### Brief
Take the entries below and print, exactly, the stretch from the line containing "Pucci set completo" through the line containing "total: 10874.14 -> 10725.98", both included.

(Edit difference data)
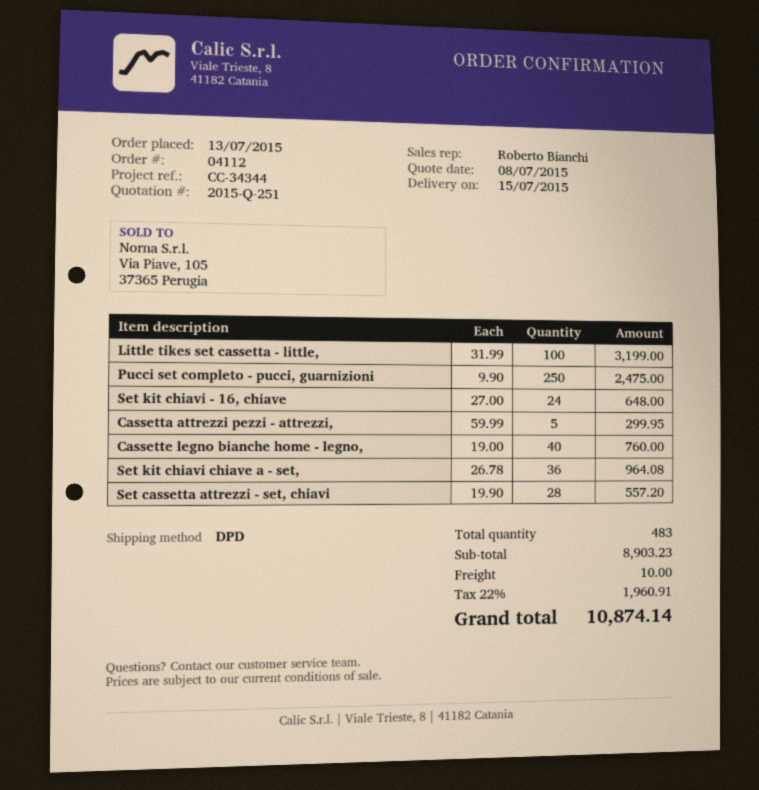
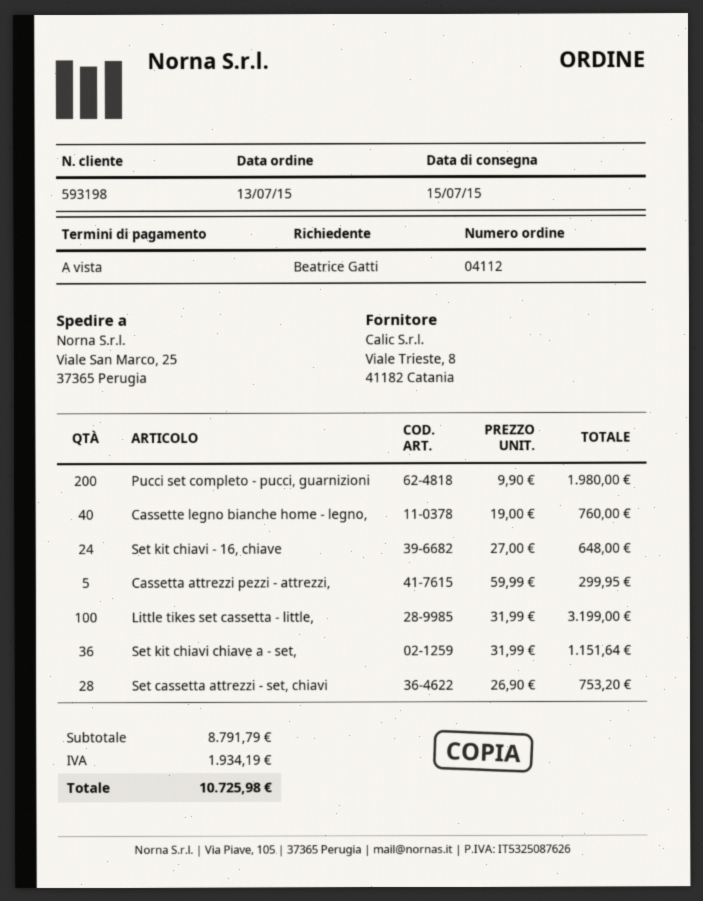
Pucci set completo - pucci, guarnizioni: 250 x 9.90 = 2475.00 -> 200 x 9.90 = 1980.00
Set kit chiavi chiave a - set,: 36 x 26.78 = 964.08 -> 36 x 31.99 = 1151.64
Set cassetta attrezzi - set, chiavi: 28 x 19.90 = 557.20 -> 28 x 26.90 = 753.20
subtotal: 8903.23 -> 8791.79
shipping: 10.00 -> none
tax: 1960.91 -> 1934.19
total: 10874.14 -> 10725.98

...

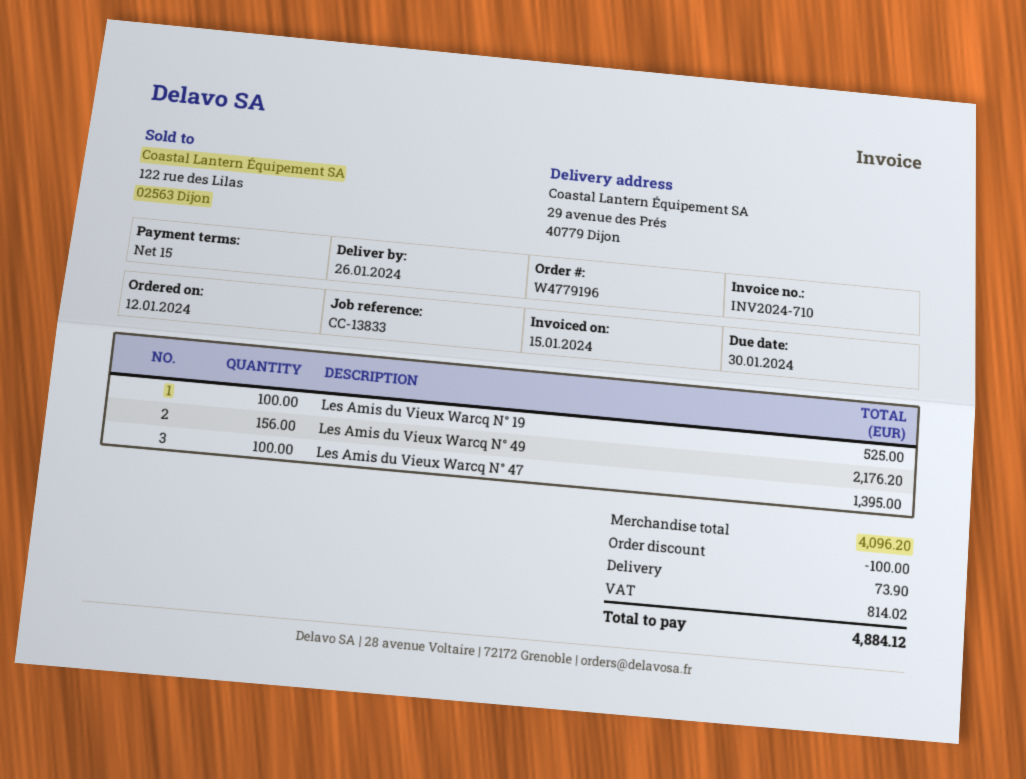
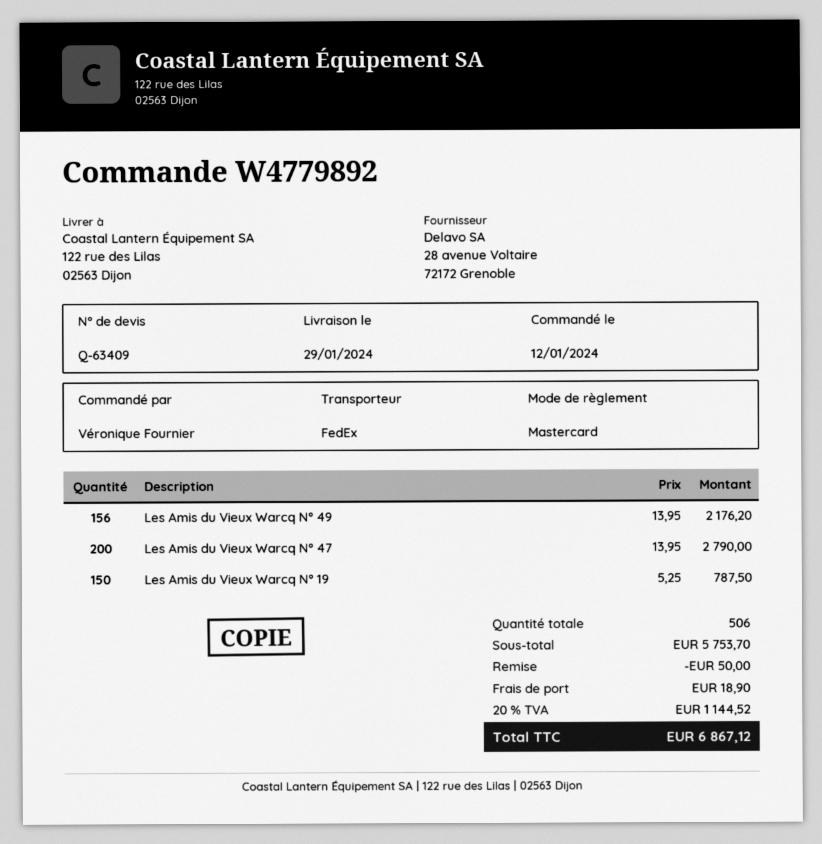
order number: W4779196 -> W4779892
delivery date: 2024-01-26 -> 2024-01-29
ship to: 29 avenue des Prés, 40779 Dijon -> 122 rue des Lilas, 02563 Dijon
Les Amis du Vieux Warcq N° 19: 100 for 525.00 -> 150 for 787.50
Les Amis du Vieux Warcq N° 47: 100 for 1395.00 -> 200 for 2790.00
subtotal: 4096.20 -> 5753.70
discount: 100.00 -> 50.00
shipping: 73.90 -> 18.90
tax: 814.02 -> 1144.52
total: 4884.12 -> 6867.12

### Reply to the task
Pucci set completo - pucci, guarnizioni: 250 x 9.90 = 2475.00 -> 200 x 9.90 = 1980.00
Set kit chiavi chiave a - set,: 36 x 26.78 = 964.08 -> 36 x 31.99 = 1151.64
Set cassetta attrezzi - set, chiavi: 28 x 19.90 = 557.20 -> 28 x 26.90 = 753.20
subtotal: 8903.23 -> 8791.79
shipping: 10.00 -> none
tax: 1960.91 -> 1934.19
total: 10874.14 -> 10725.98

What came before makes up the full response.